I am enclosing to you a copy of my letter written in March to the Honorable Clyde R. Hoey which gives you the tremendous cost in taxes for the year 1952. I am also attaching an editorial written by David Lawrence. It is certainly an established fact that our foreign policy to defend the world that has been carried on for the last few years will mean the destruction of every business enterprise and, in the end, the insolvency of America. Therefore, I believe the excess-profits tax should be cut out and extravagant expenditures stopped.

Thank you for your consideration.

Yours very truly,

35078-53- 14

J. R. FAIN, President.

STATEMENT IN LIEU OF PERSONAL APPEARANCE

The Honorable DANIEL A. REED,

Chairman, Ways and Means Committee,

House of Representatives,

Washington 25, D. C.

PURPOSE OF STATEMENT

To urge that the excess-profits tax law be discontinued on June 30, 1953.

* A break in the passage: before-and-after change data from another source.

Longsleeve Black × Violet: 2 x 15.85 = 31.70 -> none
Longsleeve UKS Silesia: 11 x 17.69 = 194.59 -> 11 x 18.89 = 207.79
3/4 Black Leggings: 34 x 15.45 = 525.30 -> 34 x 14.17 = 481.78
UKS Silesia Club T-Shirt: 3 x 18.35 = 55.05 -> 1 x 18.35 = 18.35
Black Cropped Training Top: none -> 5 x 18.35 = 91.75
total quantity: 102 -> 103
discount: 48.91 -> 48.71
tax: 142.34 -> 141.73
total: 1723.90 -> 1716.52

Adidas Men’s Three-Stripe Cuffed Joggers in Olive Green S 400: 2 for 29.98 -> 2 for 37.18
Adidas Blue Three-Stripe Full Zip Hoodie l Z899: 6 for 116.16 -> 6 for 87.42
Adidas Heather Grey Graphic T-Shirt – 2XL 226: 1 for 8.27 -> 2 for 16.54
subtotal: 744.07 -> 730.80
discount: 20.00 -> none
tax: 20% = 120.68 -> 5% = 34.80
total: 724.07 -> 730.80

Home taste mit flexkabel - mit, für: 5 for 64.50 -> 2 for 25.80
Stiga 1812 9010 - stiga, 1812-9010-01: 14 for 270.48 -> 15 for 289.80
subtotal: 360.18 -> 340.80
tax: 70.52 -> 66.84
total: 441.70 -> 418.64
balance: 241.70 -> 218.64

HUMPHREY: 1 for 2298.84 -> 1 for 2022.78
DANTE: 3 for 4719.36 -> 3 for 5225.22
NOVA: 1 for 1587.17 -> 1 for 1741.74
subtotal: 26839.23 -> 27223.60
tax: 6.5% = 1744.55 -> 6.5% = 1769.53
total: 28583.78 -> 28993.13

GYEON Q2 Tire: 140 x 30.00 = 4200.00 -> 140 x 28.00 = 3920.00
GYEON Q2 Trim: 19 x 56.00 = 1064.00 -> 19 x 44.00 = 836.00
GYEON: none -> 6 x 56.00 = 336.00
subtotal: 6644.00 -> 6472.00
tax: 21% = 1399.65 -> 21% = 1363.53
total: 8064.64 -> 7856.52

HISTORY OF COMPANY AND NATURE OF OPERATION

Ampex Electric Corp. was founded in 1946 for the purpose of making lightweight electric motors and generators. In 1947, it became interested in the development of a new product, namely, a high-fidelity magnetic tape recorder. This machine was originally conceived as an improved recording mechanism for use by recording companies and radio stations. The product was introduced commercially in the summer of 1948. The reliability of the machine and its ability to record all kinds of electrical information with great accuracy, and simultaneously in multiple channels, gave this new device unusual industrial significance.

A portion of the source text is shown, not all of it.